# Exercise data
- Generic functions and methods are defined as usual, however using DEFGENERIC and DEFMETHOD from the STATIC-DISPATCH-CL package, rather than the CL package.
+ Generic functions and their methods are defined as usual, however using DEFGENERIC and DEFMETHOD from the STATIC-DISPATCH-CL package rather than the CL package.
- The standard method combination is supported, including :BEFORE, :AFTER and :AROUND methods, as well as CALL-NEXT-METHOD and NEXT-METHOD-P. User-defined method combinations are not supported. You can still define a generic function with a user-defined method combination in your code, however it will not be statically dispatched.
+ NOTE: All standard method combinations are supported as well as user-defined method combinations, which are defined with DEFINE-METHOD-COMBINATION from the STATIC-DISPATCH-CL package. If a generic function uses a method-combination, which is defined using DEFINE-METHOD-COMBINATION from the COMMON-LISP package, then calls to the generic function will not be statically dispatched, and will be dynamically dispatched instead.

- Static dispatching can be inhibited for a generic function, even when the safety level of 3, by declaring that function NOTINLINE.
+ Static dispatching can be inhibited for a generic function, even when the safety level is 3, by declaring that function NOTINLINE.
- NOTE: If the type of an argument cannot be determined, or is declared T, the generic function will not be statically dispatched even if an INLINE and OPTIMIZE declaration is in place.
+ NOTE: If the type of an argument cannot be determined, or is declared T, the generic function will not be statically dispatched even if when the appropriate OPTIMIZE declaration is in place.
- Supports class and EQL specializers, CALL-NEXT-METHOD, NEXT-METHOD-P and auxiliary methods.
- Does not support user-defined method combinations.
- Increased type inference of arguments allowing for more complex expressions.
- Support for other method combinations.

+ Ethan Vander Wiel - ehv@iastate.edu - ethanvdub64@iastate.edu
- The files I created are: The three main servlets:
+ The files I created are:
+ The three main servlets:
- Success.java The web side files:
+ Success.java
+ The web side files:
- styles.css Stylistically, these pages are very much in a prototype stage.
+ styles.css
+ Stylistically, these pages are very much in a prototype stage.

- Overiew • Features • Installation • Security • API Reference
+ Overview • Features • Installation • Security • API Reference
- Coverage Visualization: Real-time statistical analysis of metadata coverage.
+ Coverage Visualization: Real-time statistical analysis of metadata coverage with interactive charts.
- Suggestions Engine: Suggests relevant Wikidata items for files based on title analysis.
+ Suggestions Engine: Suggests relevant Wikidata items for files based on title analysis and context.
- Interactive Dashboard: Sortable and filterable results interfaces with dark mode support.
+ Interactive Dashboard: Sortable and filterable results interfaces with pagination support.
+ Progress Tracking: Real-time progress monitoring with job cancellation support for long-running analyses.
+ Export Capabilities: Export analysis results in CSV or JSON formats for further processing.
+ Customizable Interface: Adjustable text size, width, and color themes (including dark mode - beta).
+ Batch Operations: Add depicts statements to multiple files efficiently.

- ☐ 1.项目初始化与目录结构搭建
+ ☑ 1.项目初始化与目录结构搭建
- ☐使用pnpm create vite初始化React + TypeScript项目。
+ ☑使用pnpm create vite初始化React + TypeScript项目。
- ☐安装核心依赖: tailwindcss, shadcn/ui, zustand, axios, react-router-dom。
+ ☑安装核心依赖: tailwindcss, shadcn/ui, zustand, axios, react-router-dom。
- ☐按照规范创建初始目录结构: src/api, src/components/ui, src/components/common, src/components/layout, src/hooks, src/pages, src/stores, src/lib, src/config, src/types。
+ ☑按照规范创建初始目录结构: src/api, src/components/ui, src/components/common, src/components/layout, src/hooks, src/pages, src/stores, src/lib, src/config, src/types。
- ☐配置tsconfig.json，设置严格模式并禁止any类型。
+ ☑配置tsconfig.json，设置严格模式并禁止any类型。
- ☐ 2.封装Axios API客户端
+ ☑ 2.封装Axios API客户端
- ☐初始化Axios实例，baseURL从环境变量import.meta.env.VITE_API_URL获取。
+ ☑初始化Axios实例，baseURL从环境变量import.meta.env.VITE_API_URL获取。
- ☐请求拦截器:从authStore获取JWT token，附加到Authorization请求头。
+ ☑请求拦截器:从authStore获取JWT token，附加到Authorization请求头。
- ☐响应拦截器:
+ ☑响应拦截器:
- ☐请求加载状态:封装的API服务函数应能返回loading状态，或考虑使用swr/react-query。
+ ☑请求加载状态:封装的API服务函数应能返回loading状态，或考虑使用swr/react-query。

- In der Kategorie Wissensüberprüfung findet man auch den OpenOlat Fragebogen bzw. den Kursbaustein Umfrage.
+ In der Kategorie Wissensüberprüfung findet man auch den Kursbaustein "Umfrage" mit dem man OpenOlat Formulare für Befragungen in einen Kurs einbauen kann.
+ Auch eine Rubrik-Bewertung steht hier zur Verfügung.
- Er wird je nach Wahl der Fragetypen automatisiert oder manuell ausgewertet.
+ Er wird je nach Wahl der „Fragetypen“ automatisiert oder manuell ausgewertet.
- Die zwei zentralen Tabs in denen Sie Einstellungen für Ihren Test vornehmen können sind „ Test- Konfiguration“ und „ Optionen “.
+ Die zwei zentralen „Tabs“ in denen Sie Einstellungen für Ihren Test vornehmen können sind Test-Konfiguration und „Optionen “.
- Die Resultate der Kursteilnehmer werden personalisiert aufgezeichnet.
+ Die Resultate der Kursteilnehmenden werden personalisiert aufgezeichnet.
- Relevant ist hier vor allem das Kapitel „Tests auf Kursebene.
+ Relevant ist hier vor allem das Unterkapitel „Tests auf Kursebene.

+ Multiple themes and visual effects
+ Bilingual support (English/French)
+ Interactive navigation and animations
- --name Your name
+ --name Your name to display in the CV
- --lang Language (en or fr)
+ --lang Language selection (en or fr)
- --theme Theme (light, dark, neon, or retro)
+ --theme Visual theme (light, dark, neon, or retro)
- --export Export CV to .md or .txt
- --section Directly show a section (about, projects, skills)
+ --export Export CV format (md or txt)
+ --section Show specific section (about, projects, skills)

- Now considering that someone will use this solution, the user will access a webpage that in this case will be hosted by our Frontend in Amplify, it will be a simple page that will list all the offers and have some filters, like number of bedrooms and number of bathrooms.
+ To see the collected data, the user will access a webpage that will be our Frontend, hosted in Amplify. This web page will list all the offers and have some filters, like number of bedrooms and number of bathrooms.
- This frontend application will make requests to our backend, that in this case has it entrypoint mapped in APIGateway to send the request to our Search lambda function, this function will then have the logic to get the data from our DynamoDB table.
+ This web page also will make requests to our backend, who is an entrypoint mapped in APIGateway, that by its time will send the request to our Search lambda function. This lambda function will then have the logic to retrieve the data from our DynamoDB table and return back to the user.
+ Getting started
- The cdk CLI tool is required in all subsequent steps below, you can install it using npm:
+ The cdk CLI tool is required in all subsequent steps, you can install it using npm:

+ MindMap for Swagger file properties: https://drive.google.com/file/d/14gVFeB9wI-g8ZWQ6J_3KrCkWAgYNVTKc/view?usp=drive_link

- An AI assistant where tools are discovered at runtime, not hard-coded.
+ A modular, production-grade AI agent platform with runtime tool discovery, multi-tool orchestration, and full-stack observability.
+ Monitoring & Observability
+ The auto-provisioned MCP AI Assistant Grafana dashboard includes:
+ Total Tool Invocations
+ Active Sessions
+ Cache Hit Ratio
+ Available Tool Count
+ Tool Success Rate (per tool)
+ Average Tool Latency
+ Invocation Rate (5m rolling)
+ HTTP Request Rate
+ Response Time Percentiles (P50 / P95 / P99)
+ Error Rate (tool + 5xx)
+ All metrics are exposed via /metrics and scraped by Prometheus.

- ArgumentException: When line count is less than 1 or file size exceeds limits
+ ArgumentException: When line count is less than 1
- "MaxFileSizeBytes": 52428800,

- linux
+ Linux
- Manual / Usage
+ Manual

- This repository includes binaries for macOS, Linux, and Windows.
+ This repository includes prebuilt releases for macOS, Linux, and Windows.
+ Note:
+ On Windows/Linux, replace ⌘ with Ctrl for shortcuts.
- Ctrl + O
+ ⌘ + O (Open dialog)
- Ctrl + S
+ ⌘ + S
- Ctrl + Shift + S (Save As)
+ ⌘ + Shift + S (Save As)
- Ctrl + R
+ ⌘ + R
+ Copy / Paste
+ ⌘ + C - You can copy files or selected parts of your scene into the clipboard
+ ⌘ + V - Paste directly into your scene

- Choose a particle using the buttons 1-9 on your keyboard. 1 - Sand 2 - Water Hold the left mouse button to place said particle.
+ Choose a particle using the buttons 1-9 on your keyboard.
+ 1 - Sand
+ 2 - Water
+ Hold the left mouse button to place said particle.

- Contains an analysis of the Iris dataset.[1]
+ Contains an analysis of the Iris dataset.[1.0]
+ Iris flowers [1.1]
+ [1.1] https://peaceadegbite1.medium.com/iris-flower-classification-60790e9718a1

# Your instructions
Would you copy out exactly the lines above that start at the one containing "specific section (about, projects, skills)" and end at the one containing "- This frontend", inclusive?

# Answer to this exercise
+ --section Show specific section (about, projects, skills)

- Now considering that someone will use this solution, the user will access a webpage that in this case will be hosted by our Frontend in Amplify, it will be a simple page that will list all the offers and have some filters, like number of bedrooms and number of bathrooms.
+ To see the collected data, the user will access a webpage that will be our Frontend, hosted in Amplify. This web page will list all the offers and have some filters, like number of bedrooms and number of bathrooms.
- This frontend application will make requests to our backend, that in this case has it entrypoint mapped in APIGateway to send the request to our Search lambda function, this function will then have the logic to get the data from our DynamoDB table.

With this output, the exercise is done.